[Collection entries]
§

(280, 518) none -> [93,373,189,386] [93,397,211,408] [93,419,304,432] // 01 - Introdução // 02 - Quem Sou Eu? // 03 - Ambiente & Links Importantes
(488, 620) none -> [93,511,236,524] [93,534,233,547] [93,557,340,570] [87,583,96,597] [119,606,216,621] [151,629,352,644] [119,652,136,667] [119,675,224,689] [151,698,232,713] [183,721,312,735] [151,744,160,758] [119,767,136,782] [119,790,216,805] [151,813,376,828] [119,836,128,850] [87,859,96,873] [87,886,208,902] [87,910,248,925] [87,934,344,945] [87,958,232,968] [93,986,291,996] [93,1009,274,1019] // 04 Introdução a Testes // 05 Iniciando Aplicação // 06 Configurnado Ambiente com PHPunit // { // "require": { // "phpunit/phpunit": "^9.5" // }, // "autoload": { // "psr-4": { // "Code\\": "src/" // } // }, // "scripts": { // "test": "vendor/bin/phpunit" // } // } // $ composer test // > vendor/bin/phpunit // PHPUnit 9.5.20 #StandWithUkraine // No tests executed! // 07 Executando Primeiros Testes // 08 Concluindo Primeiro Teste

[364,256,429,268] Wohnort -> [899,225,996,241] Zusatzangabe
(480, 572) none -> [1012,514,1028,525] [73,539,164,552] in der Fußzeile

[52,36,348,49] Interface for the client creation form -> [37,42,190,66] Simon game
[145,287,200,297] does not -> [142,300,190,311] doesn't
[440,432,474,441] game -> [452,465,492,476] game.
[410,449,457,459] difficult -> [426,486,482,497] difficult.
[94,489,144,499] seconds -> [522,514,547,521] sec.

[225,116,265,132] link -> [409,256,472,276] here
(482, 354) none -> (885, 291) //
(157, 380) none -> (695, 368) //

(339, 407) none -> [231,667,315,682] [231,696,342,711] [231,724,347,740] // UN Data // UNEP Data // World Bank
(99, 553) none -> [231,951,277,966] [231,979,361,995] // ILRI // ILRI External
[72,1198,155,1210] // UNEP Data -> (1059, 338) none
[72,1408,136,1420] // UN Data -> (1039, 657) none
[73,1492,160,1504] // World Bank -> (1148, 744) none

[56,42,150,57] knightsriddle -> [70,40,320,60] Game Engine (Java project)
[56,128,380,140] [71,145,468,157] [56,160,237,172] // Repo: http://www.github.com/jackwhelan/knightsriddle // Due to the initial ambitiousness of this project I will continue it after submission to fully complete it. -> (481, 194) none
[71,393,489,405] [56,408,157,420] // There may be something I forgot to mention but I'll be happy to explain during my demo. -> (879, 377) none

§

# What needs to be done
Could you find every line in the records above that contains the word "Introdução" and copy it?

# Response below
(280, 518) none -> [93,373,189,386] [93,397,211,408] [93,419,304,432] // 01 - Introdução // 02 - Quem Sou Eu? // 03 - Ambiente & Links Importantes
(488, 620) none -> [93,511,236,524] [93,534,233,547] [93,557,340,570] [87,583,96,597] [119,606,216,621] [151,629,352,644] [119,652,136,667] [119,675,224,689] [151,698,232,713] [183,721,312,735] [151,744,160,758] [119,767,136,782] [119,790,216,805] [151,813,376,828] [119,836,128,850] [87,859,96,873] [87,886,208,902] [87,910,248,925] [87,934,344,945] [87,958,232,968] [93,986,291,996] [93,1009,274,1019] // 04 Introdução a Testes // 05 Iniciando Aplicação // 06 Configurnado Ambiente com PHPunit // { // "require": { // "phpunit/phpunit": "^9.5" // }, // "autoload": { // "psr-4": { // "Code\\": "src/" // } // }, // "scripts": { // "test": "vendor/bin/phpunit" // } // } // $ composer test // > vendor/bin/phpunit // PHPUnit 9.5.20 #StandWithUkraine // No tests executed! // 07 Executando Primeiros Testes // 08 Concluindo Primeiro Teste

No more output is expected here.